FOLHA DE SP - 06/12
BRASÍLIA - Elis Regina sempre encheu os cômodos da nossa casa. Foi a voz feminina da minha infância.
Mesmo vivendo sob um teto tipicamente de classe média baixa, onde debates sobre as desventuras políticas do país inexistiam, o canto que embalou boa parte da esquerda brasileira na década de 1970 era reverenciado pela dupla que bancava as coisas para a meninada lá em casa.
"Falso Brilhante" foi o disco que mais ouvi na vida. A matriarca sardenta das Minas Gerais se orgulha até hoje de ter assistido --na segunda fila do teatro-- uma das apresentações da famosa turnê de 1976.
No último domingo, resolvi revisitar a obra. Dessa vez, ouvi longe das montanhas que "preenchiam" a janela do meu quarto. O que dá para ver da minha varanda agora, entre os prédios da quadra, é um pedaço da Esplanada dos Ministérios.
É estranho, considerando o cenário político atual, ouvir alguns dos hinos que foram entoados por gente que clamava por democracia e ver o que aconteceu com alguns dos ícones daquela geração. Foi inevitável a sensação de que algo saiu fora do script. "O que há algum tempo era novo, jovem, hoje é antigo, e precisamos todos rejuvenescer."
A democracia ainda engatinha por aqui. Mas essa moça já conseguiu produzir cenas marcantes. Fernando Henrique Cardoso, o professor, estava visivelmente satisfeito de passar a faixa presidencial para Luiz Inácio Lula da Silva, o operário, naquela tarde chuvosa de janeiro de 2003.

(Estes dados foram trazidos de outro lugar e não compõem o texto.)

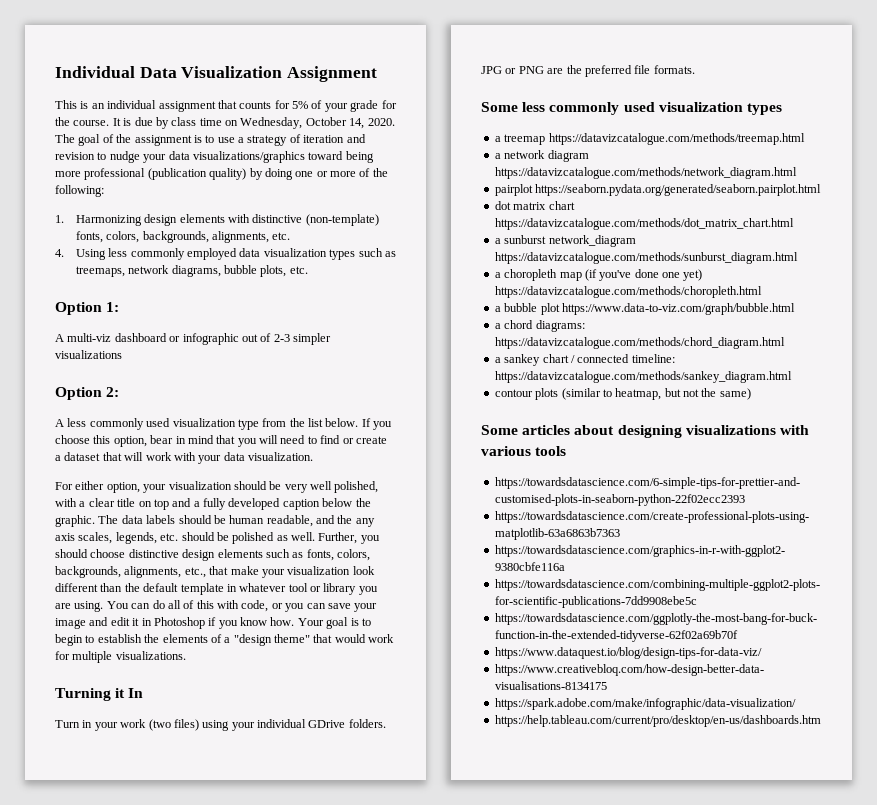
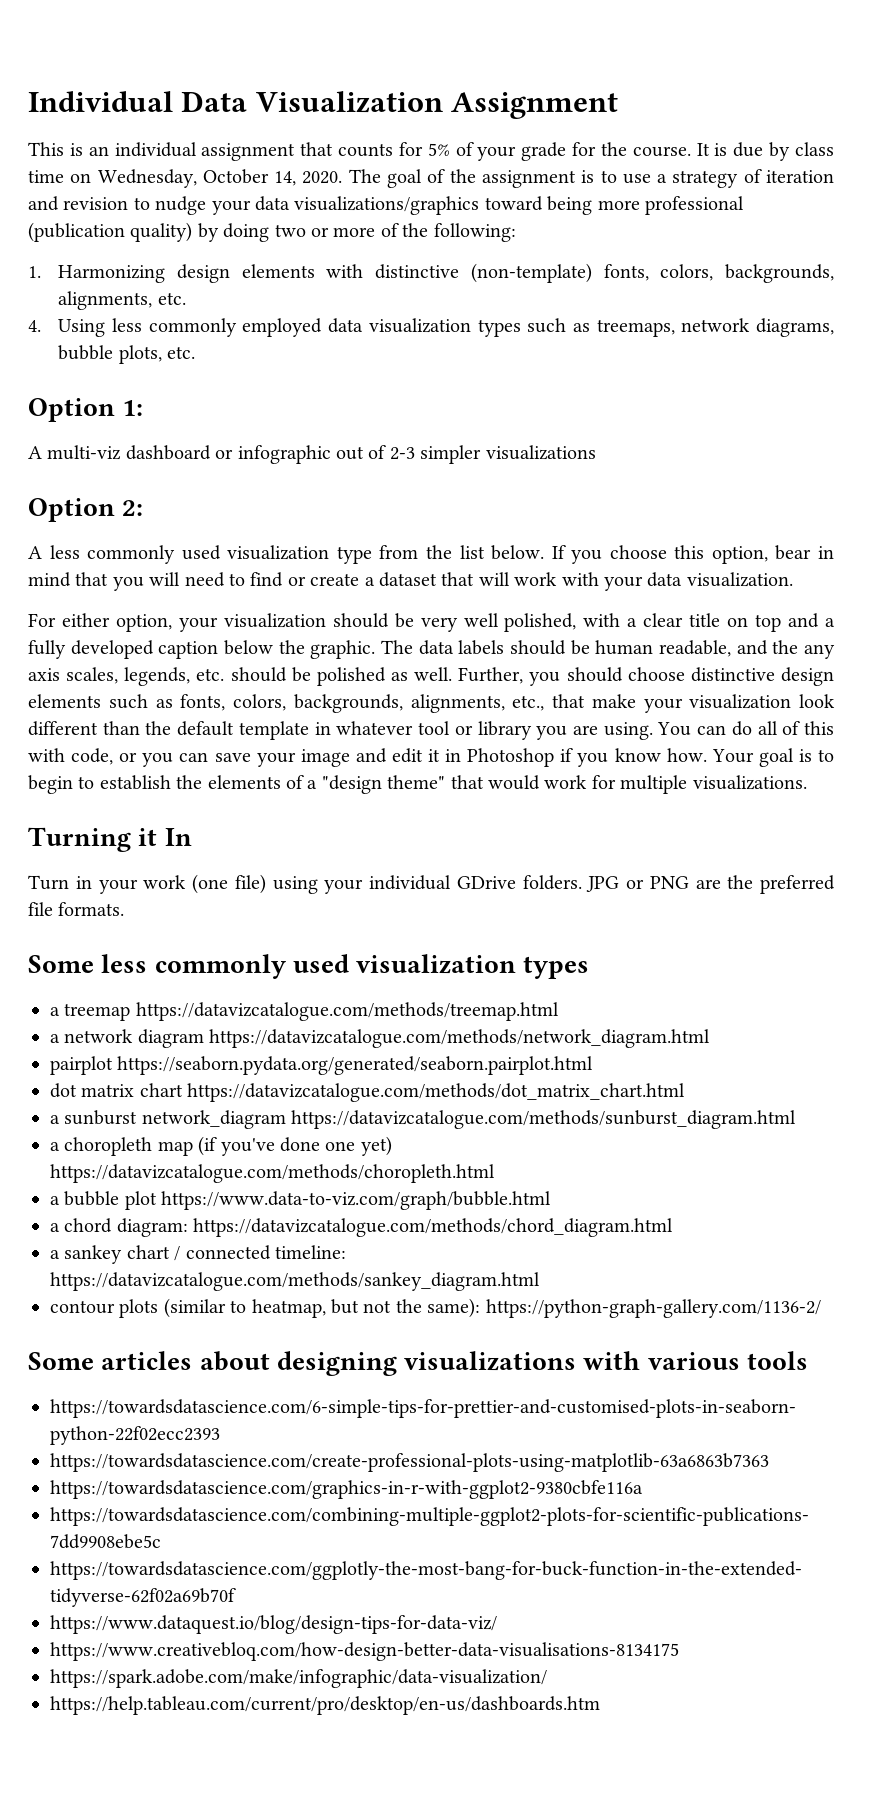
[295,171,314,177] one -> [274,224,306,237] two
[148,719,199,731] (two files) -> [192,874,266,894] (one file)
[535,320,585,332] diagrams: -> [116,1218,188,1237] diagram:
[719,388,751,400] same) -> [427,1298,821,1318] same): https://python-graph-gallery.com/1136-2/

Foi com Lula que alguns fãs do brilhante chegaram ao poder. Mas eis que o mensalão (todos eles) veio para mostrar que nem tudo era festa.
Para deixar as coisas mais turvas, estamos agora no meio de uma investigação que pode colocar o esquema Marcos Valério no chinelo.
Mais uma vez, o protagonismo, até onde sabemos, é de parte da turma que constatou, há quase 40 anos, que "apesar de tudo o que fizemos, nós ainda somos os mesmos e vivemos como nossos pais".